Neither is it Jana Andolan III as Chairman Dahal would have us believe. It is one party's attempt to come back to power through forced street protests because it couldn't muster the magic 301 in parliament to pass a no-confidence vote. That's not us saying it, Maoist leaders have time and again warned that they will re-enact Lenin's 'October Revolution', and they often do what they say.
Giving in to this would mean setting a dangerous precedent of bypassing parliament. The Maoists themselves may get an absolute majority in the next election, for instance, but neo-royalists could bus in 200,000 people from the countryside and topple them too. Democracy works by a certain set of rules. Circumventing parliamentary arithmetics leads to totalitarian rule.
The Maoists became the largest party in parliament in 2008, but are short of an absolute majority. They squandered the support of their coalition partners and had to resign last year. Our public opinion survey results this month showed they are still popular, which is why Chairman Dahal need not inflict more misery on this long-suffering nation and embark on such a self-destructive path. But the fact that he has unleashed this punishment on the very people he promises to liberate proves his sole goal is to set up an outdated model of a 'dictatorship of the proletariat'.

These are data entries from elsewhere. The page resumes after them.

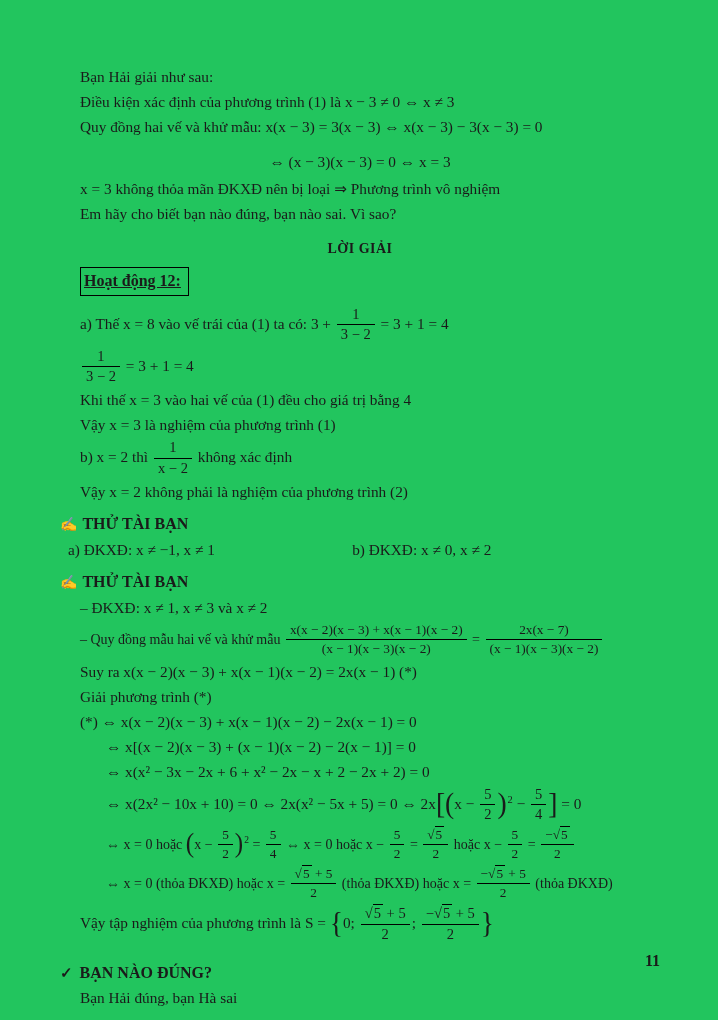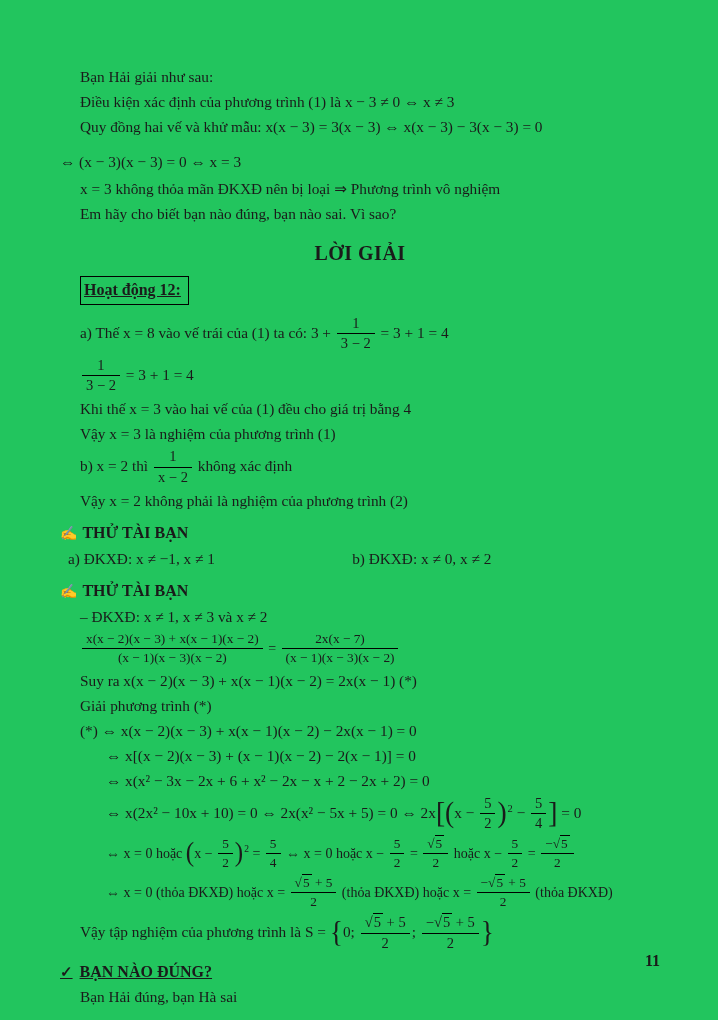"⇔ (x − 3)(x −" .center { text-align: left -> center }
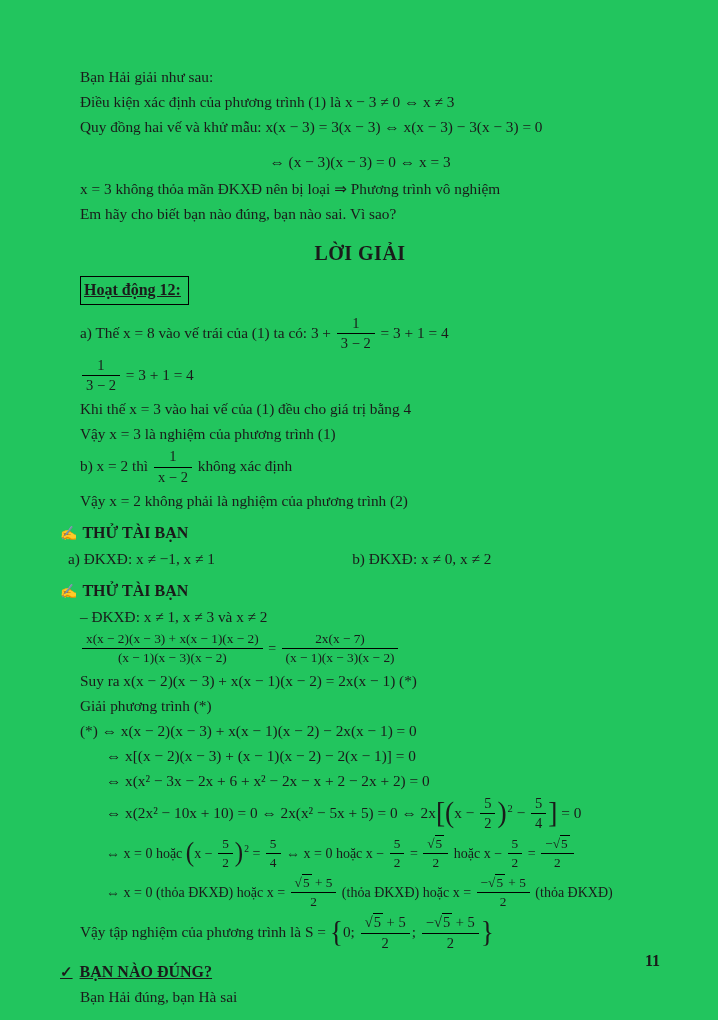"LỜI GIẢI" .heading { font-size: 20px -> 14px }
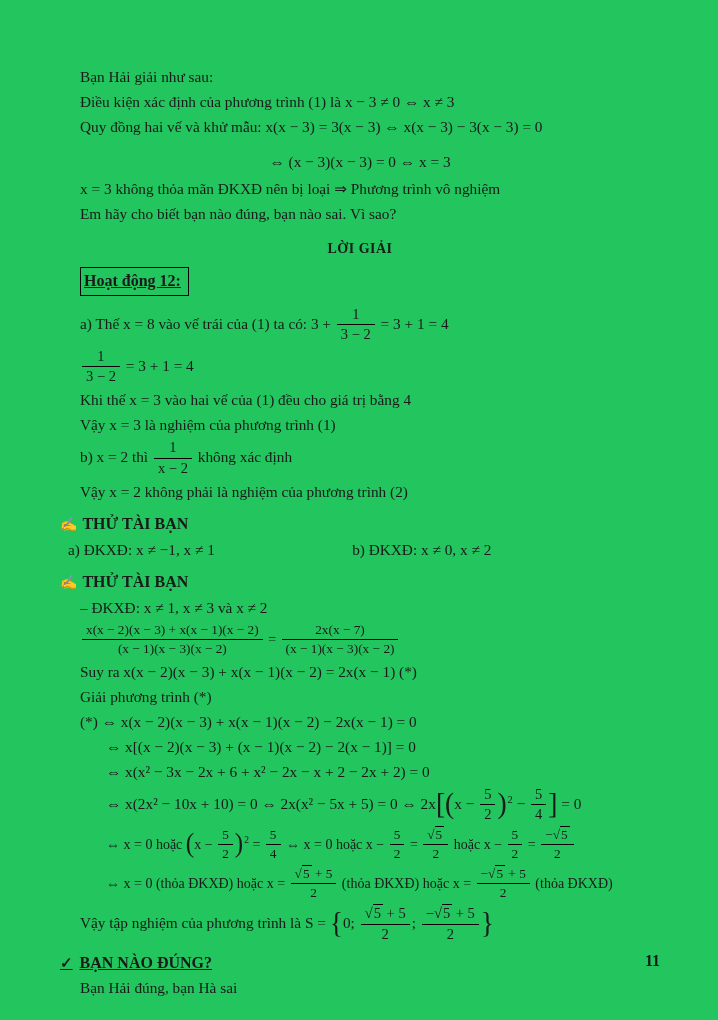"– Quy đồng mẫu hai" span { html: none -> <span>– Quy đồng mẫu hai vế và khử mẫu </span> }
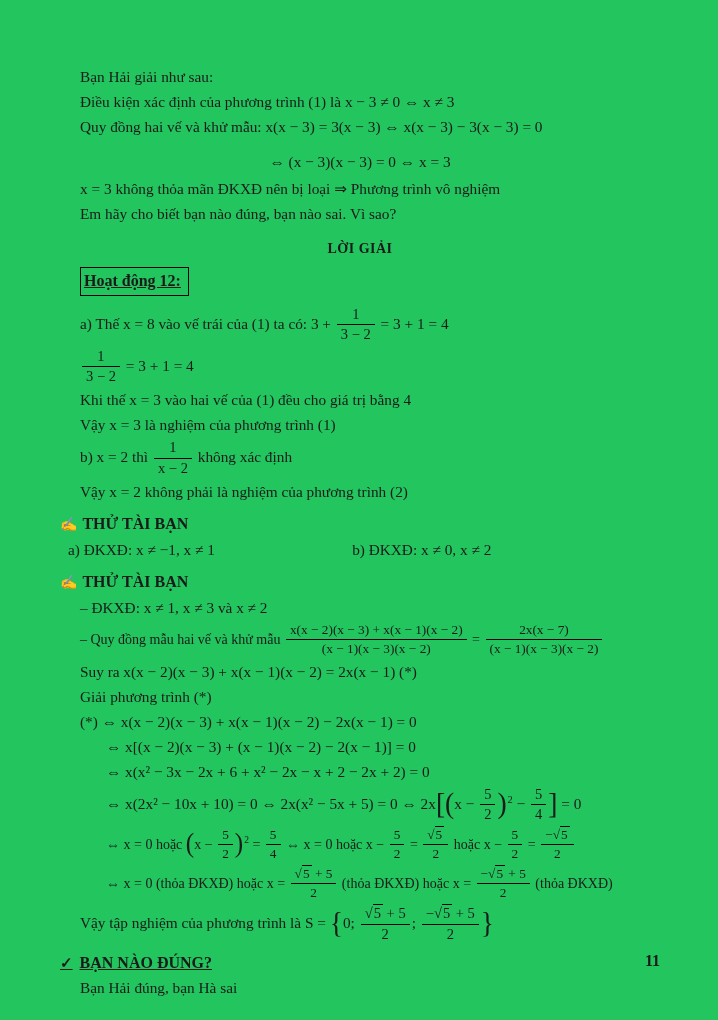"✓ BẠN NÀO ĐÚNG?" .check { margin-top: 6px -> 16px; text-decoration: underline -> none }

We need to get the focus away from street terror for power to the constitution-writing process through the CA. For this, a government of national unity and the withdrawal of this strangulating strike should be the first two steps. If necessary, Madhav Kumar Nepal should be willing to face a confidence vote in the House.
Otherwise we may have to witness more scenes on TV such as that on Tuesday of YCL activists having to be rescued by state police from a lynch mob of angry locals.